Scripture Passage: 2 Samuel 11

Children of God are just as capable of sinning as they were before they were saved. However, there is a much greater cost to their sin than before.

King David was a man above every other man—none more noble, gifted, or humble than David; yet he fell into a deep, dark sin. David committed the sin of adultery with a married woman, and she conceived his child. So, David then committed the sin of murder.

We need to know the tragic cause of David’s sin, so that we may know how to avoid the high cost of low living.

First, David committed the sin of idleness. 2 Samuel 11 reveals that David was home when he should have been with his compatriots in war. This is why we are called to the harvest field or the battlefield, to stay occupied, lest we commit a sin of omission.

Second, it was a sin of carelessness. David began to take his many victories for granted. He presumed God would keep blessing him. This teaches us that an unguarded strength is a double weakness.

It was a sin of impulsiveness: David wasn’t planning to sin that day.

Adrian Rogers explains, “Sin is a combination of undetected weakness, an unexpected opportunity, and an unprotected life.”

It was a sin of callousness. When his scheme to cover up his sin was compromised, David ordered for Bathsheba’s husband, Uriah, to be killed in battle. He planned, connived, and orchestrated calloused, cold-blooded murder.

It was a sin of stubbornness. Despite the conviction he felt, David went a whole year without repenting. But God did not forget David’s sin, and He wouldn’t let David forget either. David’s sin weighted, wounded, and weakened him. David received words of rebuke, arrows of conviction, and hands of pressure from God.
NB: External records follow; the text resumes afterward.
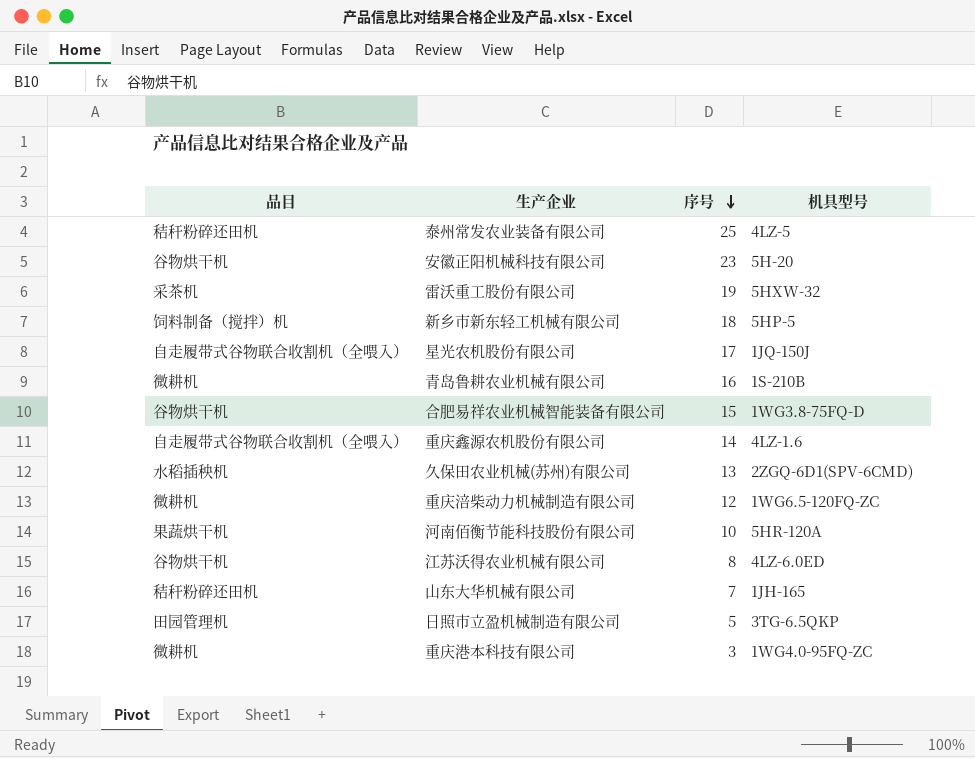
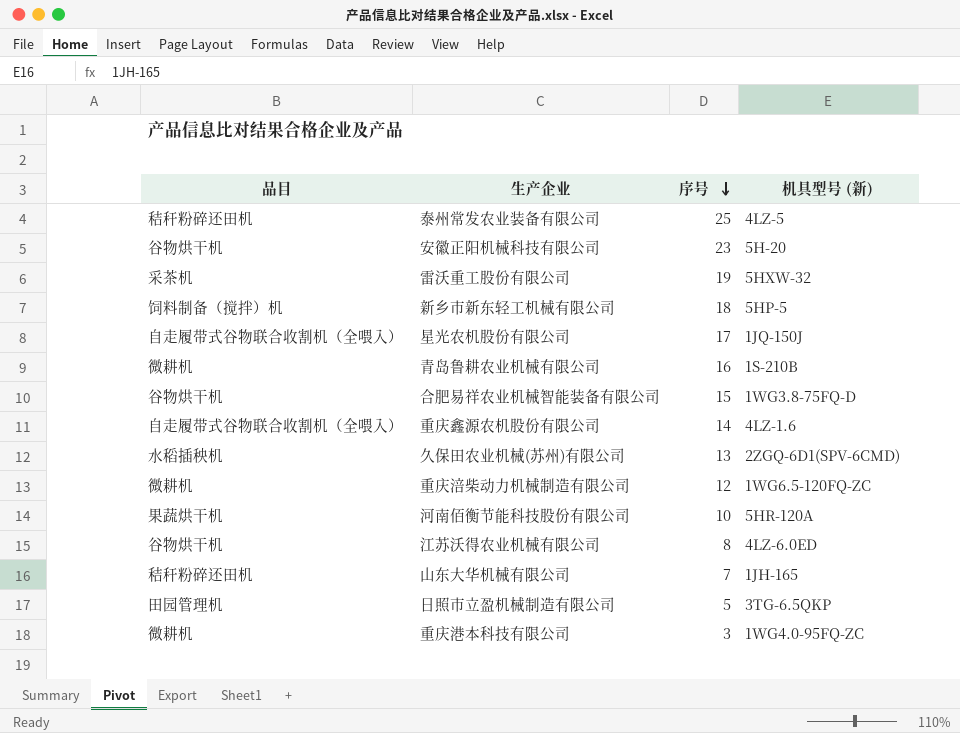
column name: 机具型号 -> 机具型号 (新)

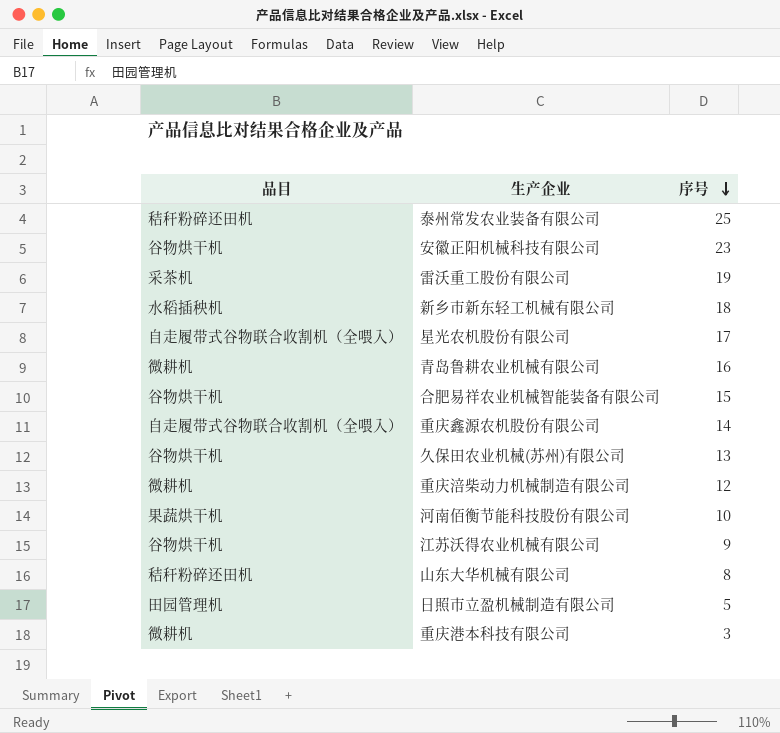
column 机具型号 (新) | position: 4 -> none
新乡市新东轻工机械有限公司 | 品目: 饲料制备（搅拌）机 -> 水稻插秧机
久保田农业机械(苏州)有限公司 | 品目: 水稻插秧机 -> 谷物烘干机
江苏沃得农业机械有限公司 | 序号: 8 -> 9
山东大华机械有限公司 | 序号: 7 -> 8

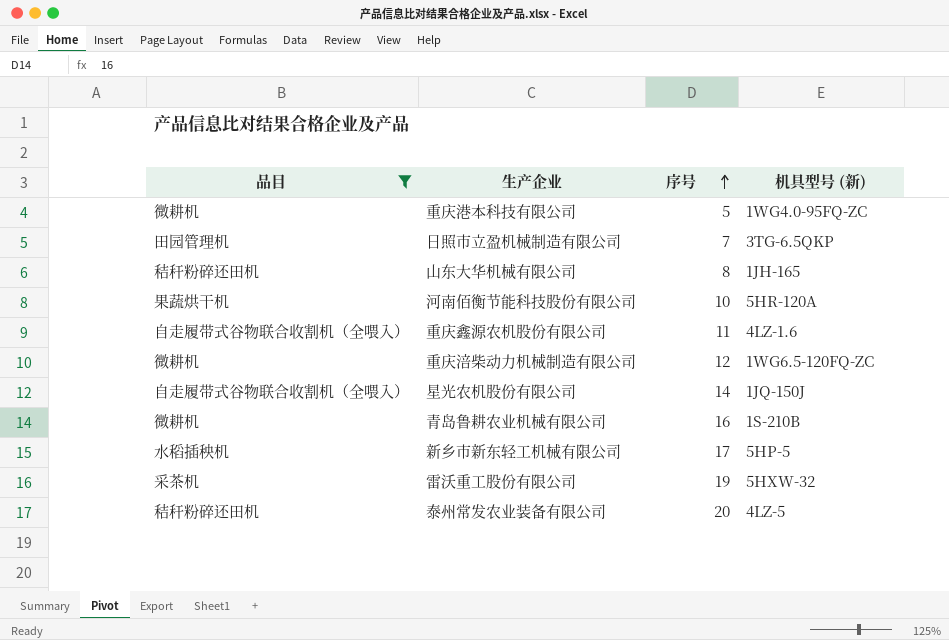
filter: none -> 品目 != 谷物烘干机
row order: 序号 descending -> 序号 ascending
column 机具型号 (新) | position: none -> 4
重庆港本科技有限公司 | 序号: 3 -> 5
日照市立盈机械制造有限公司 | 序号: 5 -> 7
重庆鑫源农机股份有限公司 | 序号: 14 -> 11
星光农机股份有限公司 | 序号: 17 -> 14
新乡市新东轻工机械有限公司 | 序号: 18 -> 17
泰州常发农业装备有限公司 | 序号: 25 -> 20

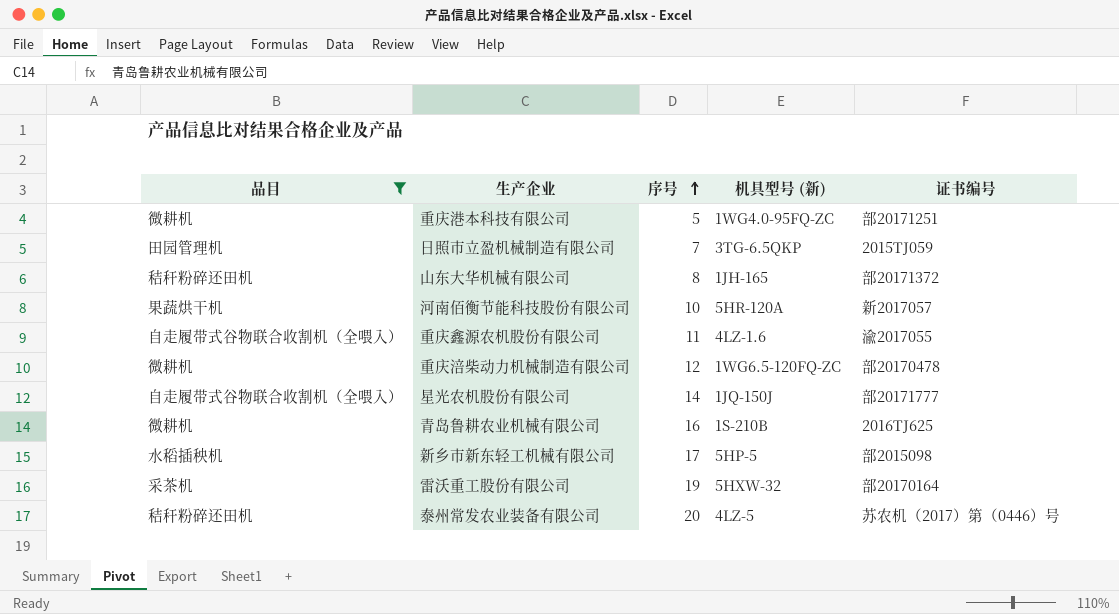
column 证书编号 | position: none -> 5

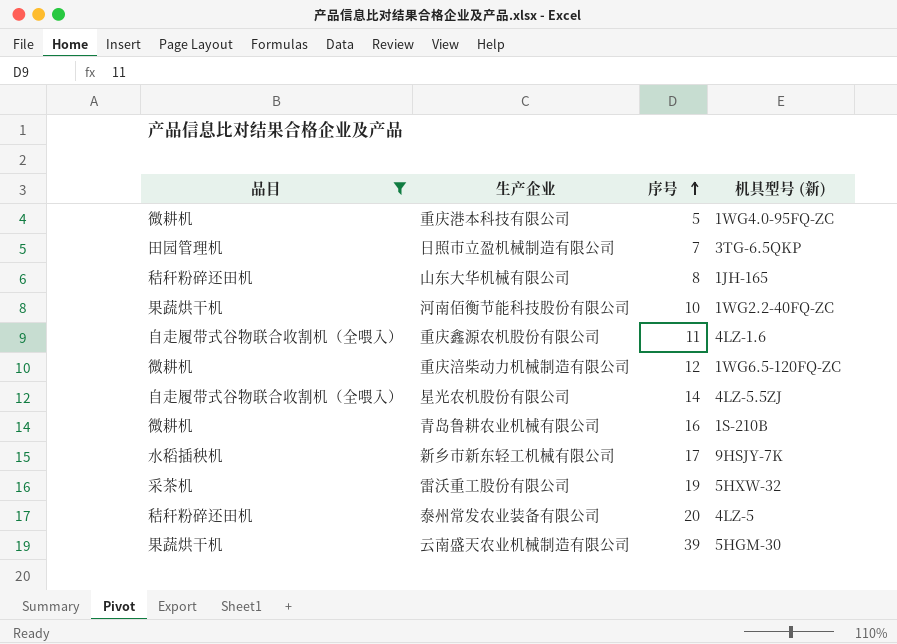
column 证书编号 | position: 5 -> none
河南佰衡节能科技股份有限公司 | 机具型号 (新): 5HR-120A -> 1WG2.2-40FQ-ZC
星光农机股份有限公司 | 机具型号 (新): 1JQ-150J -> 4LZ-5.5ZJ
新乡市新东轻工机械有限公司 | 机具型号 (新): 5HP-5 -> 9HSJY-7K
row 云南盛天农业机械制造有限公司: none -> 果蔬烘干机 | 39 | 5HGM-30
David was finally confronted by the prophet, Nathan, and was convicted and chastised. He had to pay the consequences for his sin. But God was faithful to forgive him; He is faithful to forgive us, too.

Apply it to your life

Perhaps it’s time for you to be lovingly confronted, too. If you have muddled through or glossed over your sin, thinking God has forgotten, He has not. Repent of your sins and ask God for forgiveness.